Work request —
Take the entries below and print, exactly, the stretch from the line containing "margin-left: 27px; margin-right: 9px;" through the line containing "position: absolute; right: 6px;", both included.

(Extracted records)

##############################

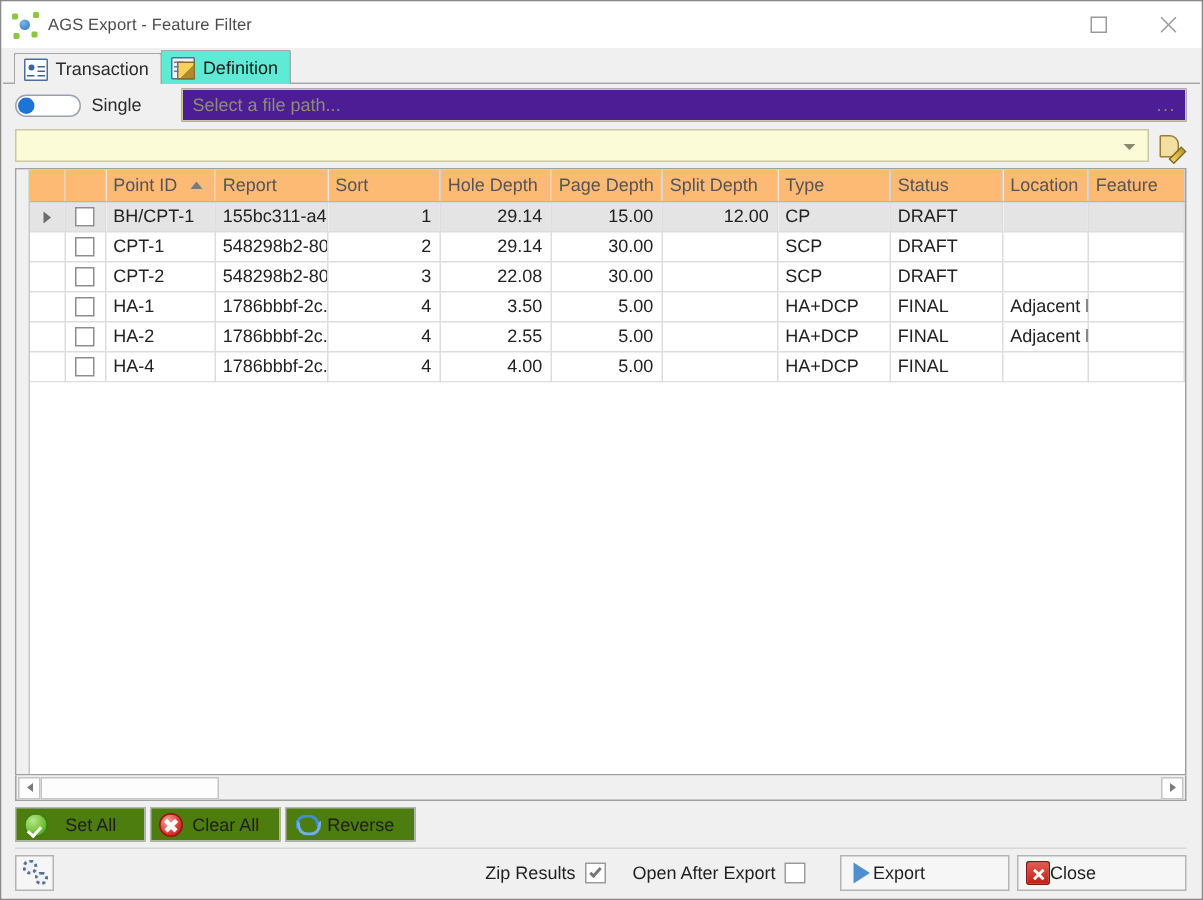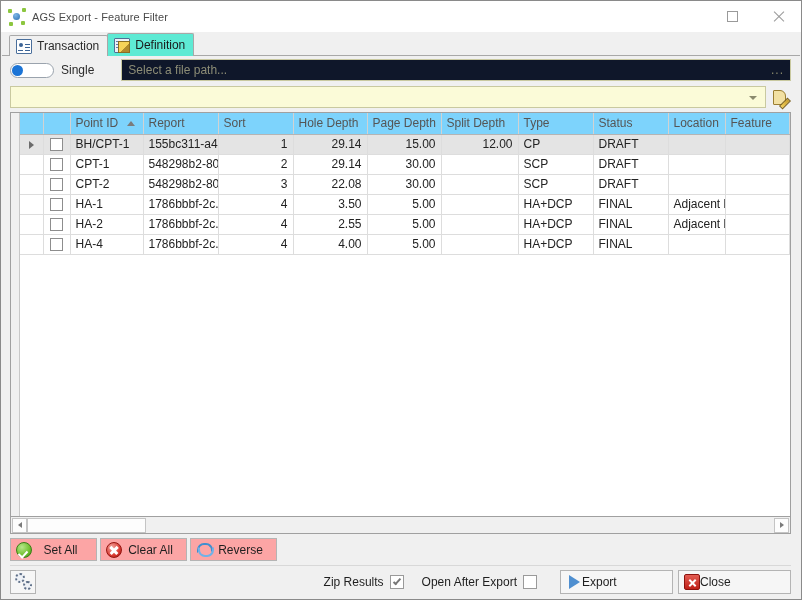--- a/index.html
+++ b/index.html
@@ -155,21 +155,21 @@
     position: absolute; left: 1px; top: 1px;
     width: 11px; height: 11px; border-radius: 50%;
     background: #1b74d6;
   }
   .toggle-label {
     margin-left: 7px; font-size: 12px; color: #2b2b2b;
   }
   .filepath {
     flex: 1; height: 22px;
     margin-left: 27px; margin-right: 9px;
-    background: #0f172a;
+    background: #4c1d95;
     border: 1px solid #c9c9a0;
     display: flex; align-items: center;
     padding: 0 6px;
     color: #8d8d76; font-size: 12px;
     position: relative;
   }
   .filepath .ellipsis {
     position: absolute; right: 6px; top: 3px;
     color: #8a8a6e; font-size: 12px; letter-spacing: 1px;
   }
@@ -234,21 +234,21 @@
   .grid-main { flex: 1; display: flex; flex-direction: column; min-width: 0; }
 
   table.grid {
     width: 100%;
     border-collapse: collapse;
     table-layout: fixed;
     font-size: 12px;
   }
   table.grid th {
     height: 21px;
-    background: #7dd3fc;
+    background: #fdba74;
     border-right: 1px solid #d2d2d2;
     border-bottom: 1px solid #b4b4b4;
     font-weight: normal;
     color: #555555;
     text-align: left;
     padding: 0 0 0 5px;
     white-space: nowrap;
     overflow: hidden;
     position: relative;
   }
@@ -328,21 +328,21 @@
   
   .actionbar {
     height: 27px; min-height: 27px;
     margin: 2px 9px 0 8px;
     display: flex; align-items: center;
   }
   .abtn {
     height: 23px;
     min-width: 87px;
     border: 1px solid #b4b4b4;
-    background: #fca5a5;
+    background: #4d7c0f;
     display: flex; align-items: center;
     padding: 0 10px 0 5px;
     margin-right: 3px;
     font-size: 12px; color: #1f1f1f;
   }
   .abtn .lbl { flex: 1; text-align: center; }
   .abtn-ico { width: 16px; height: 16px; position: relative; flex: none; margin-right: 3px; }
 
   .ico-check {
     border-radius: 50%;

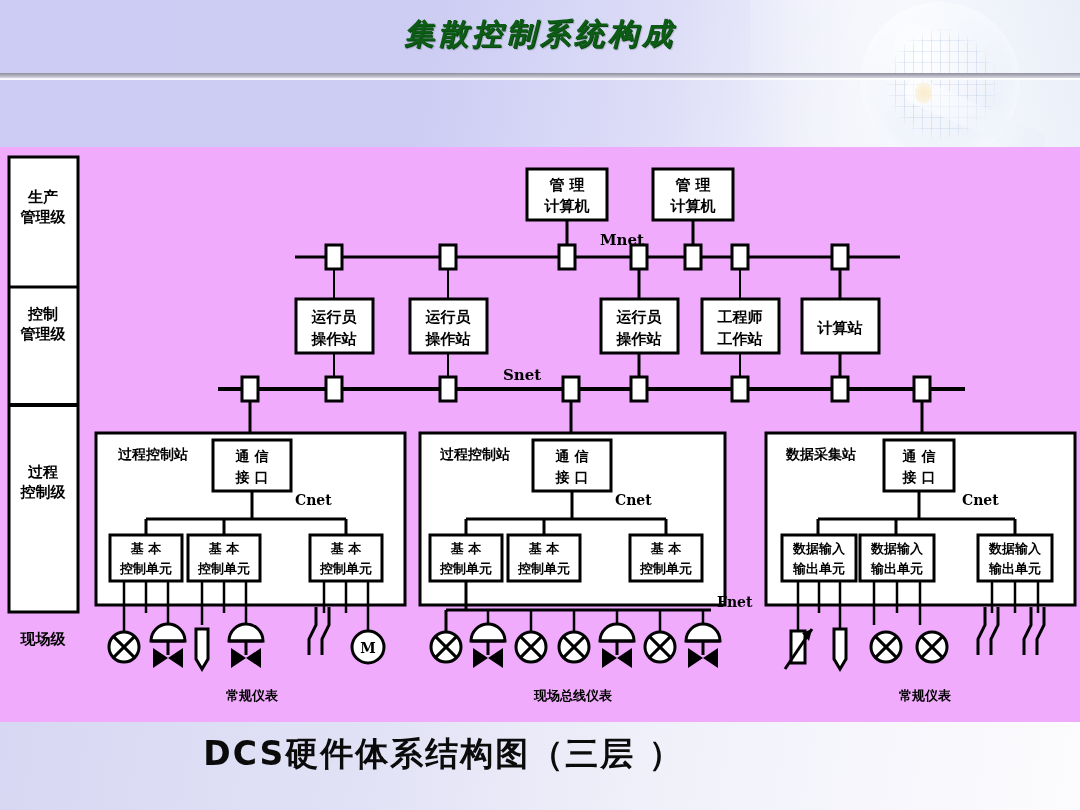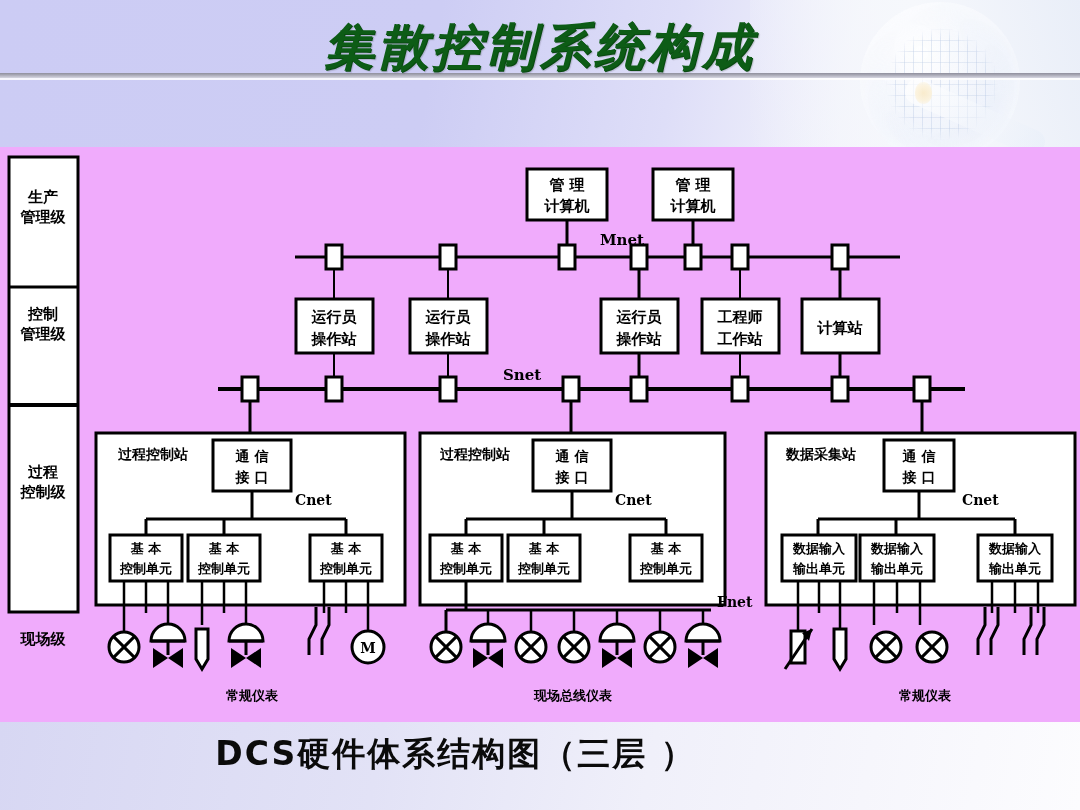--- a/index.html
+++ b/index.html
@@ -46,33 +46,33 @@
   }
   .rule{
     position:absolute;left:0;top:73px;width:1080px;height:5px;
     background:linear-gradient(180deg,#8f8f9d 0%,#a9a9b6 40%,#d7d7e2 100%);
   }
   .rule-hi{position:absolute;left:0;top:78px;width:1080px;height:2px;background:rgba(255,255,255,.85);}
 
   .title{
     position:absolute;left:0;top:14px;width:1080px;text-align:center;
     font-family:"DejaVu Serif","Liberation Serif",serif;
-    font-size:50px;font-weight:bold;color:#0d5c16;
+    font-size:30px;font-weight:bold;color:#0d5c16;
     letter-spacing:4px;font-style:italic;
     text-shadow:1px 1px 0 #0a4a12, 2px 2px 1px rgba(0,0,0,.15);
     white-space:nowrap;
   }
 
   
   .ftr{
     position:absolute;left:0;top:722px;width:1080px;height:88px;
     background:linear-gradient(100deg,#d7d7f3 0%,#e2e2f6 35%,#f0f0fa 60%,#fcfcfe 100%);
   }
   .caption{
-    position:absolute;left:12px;top:732px;width:887px;text-align:center;
+    position:absolute;left:0;top:732px;width:887px;text-align:center;
     font-family:"DejaVu Serif","Liberation Serif",serif;
     font-size:33px;font-weight:bold;color:#0b0b0b;letter-spacing:2px;white-space:nowrap;
   }
 
   
   .canvas{position:absolute;left:0;top:147px;width:1080px;height:575px;background:#f0abfc;}
   .canvas svg{display:block;}
 
   .cjk{font-family:"DejaVu Sans","Liberation Sans",sans-serif;font-weight:bold;}
 </style>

##############################

Exercise response —
     margin-left: 27px; margin-right: 9px;
-    background: #0f172a;
+    background: #4c1d95;
     border: 1px solid #c9c9a0;
     display: flex; align-items: center;
     padding: 0 6px;
     color: #8d8d76; font-size: 12px;
     position: relative;
   }
   .filepath .ellipsis {
     position: absolute; right: 6px; top: 3px;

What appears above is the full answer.